One learns that Charles Richter, of Richter scale fame, was originally trained as a physicist and did his dissertation on quantum states of a spinning electron. He was invited to take charge of a new seismology lab being set up by Caltech and spent the rest of his career there. Curiously, for a scientist whose name is close to being a household world, he apparently published very few papers in peer-reviewed journals. He was also notably eccentric, with a volcanic and unpredictable temper and an inability to look someone in the eye when conversing with them except, apparently, when both were nude: He was introduced to "naturalism" by his wife and it apparently helped loosen his inhibitions. There is excellent reason, in fact, to think Richter suffered from Aspberger's Syndrome. He once was a guest on a call-in show, where a woman spoke of her great fear of earthquakes. Richter's response: "Get the hell out of California."

The Richter scale itself was inspired by the magnitude scale used in astronomy, being a logarithmic scale (Richter later said that logarithmic scales were of the devil, except he got lucky) with an arbitrary zero point, based on the lowest detectable displacement on a certain model of seismometer located 100 km from the earthquake. Richter and his colleague Gutenberg later tried to tie the scale to energy release, finding their first attempt wildly off when calibrated against nuclear tests but eventually converging on a magnitude 5.0 earthquake being equivalent to about 500 tons of TNT. Each unit of the scale is about a factor of 32, so a magnitude 9 earthquake (the largest historically recorded) releases the equivalent of 480 megatons. That's roughly eight times the release of the largest nuclear weapon ever tested. Hmmm. I need to up my game.

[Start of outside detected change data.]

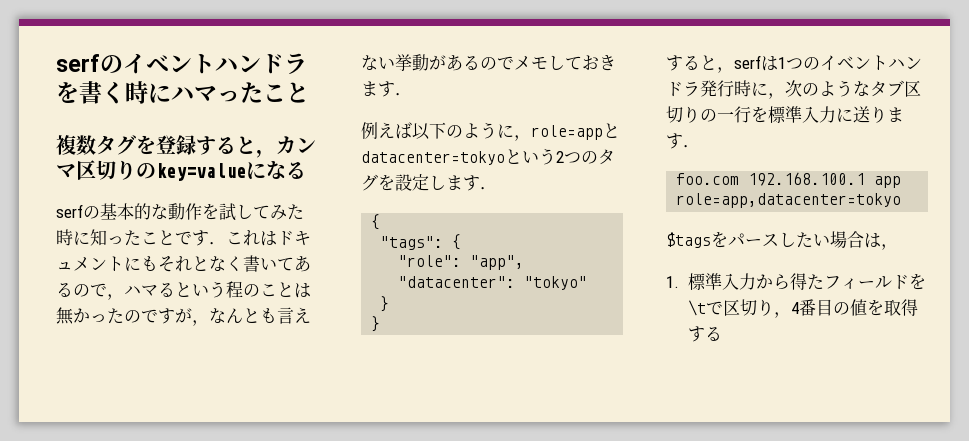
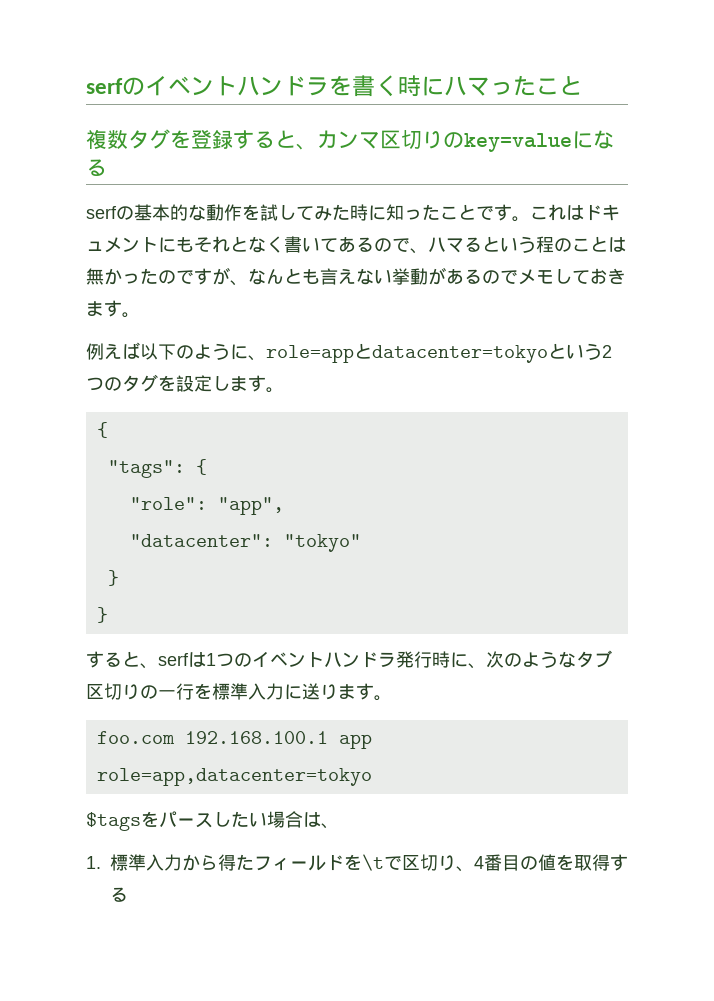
[256,149,276,158] ， -> [296,143,317,150] 、
[209,242,226,245] ． -> [512,216,530,222] 。
[107,294,124,300] ， -> [410,248,428,254] 、
[192,320,209,326] ， -> [230,280,248,286] 、
[395,93,412,96] ． -> [122,312,140,318] 。
[514,135,531,141] ， -> [248,355,266,361] 、
[480,187,497,190] ． -> [266,387,284,393] 。
[717,67,734,73] ， -> [140,663,158,669] 、
[768,93,785,99] ， -> [468,663,486,669] 、
[683,145,700,148] ． -> [374,695,392,701] 。
[881,244,898,250] ， -> [321,823,339,829] 、
[773,312,791,318] ， -> [456,866,474,872] 、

Richter is not the only fascinating character. There are Andrew Lawson and Bailey Willis, two pioneering seismologists who first collided over the Golden Gate Bridge. Lawson was hired to help the designers make sure the bridge would be earthquake-proof; the north pier would be on solid ground, in the form of a very tough basalt formation, but the location for the southern pier was underlain by badly decomposed serpentine. Lawson concluded this would be only 25 feet deep and there would be solid rock underneath. Willis intervened, publishing editorials complaining that there was a fault directly under the pier location and that the serpentine would be underlain by fault gouge. The debate was resolved when workers dug through an unexpected 50 feet of rotten serpentine and finally reached undecomposed serpentine that, as Lawson reported, "rang like steel" when hit with a hammer. It was a solid footing for the pier and the bridge was completed. This did not end the feud between Willis and Lawson, though, which became legendary; it came to be practically an agenda item on any geological meeting the two attended (and they seem to have always made a point of being sure one did not go to a meeting without the other there) for there to be a shouting match between the two. At one point, the two men vacationed together at Valyermo, the estate of Levi Noble, an Eastern sophisticate turned geologist. Noble, with his wife, did much of the mapping of the Grand Canyon, and chose Valyermo in part so he could experience a major earthquake: The San Andreas ran through his orchard. (His wish was not fulfilled; in spite of his best efforts, he managed never to experience a major earthquake.) Lawson and Willis doubtless visited Noble together so that they would have another opportunity to shout at each other, but were disappointed to find that for just about the only time in their lives they agreed: Noble's theory that the San Andreas had produced horizontal displacements in excess of 100 miles was nonsense.

Actually Noble was wrong: He correlated the Mormon Rocks at Cajon Pass with the Devil's Punchbowl west of Valyermo, both sandstone formations but on opposite sides of the fault, a hundred miles apart. The correlation turns out to be incorrect; fossils now show the resemblance is superficial, the formations being much different in age. And the greatest displacements along the San Andreas are hundreds of miles.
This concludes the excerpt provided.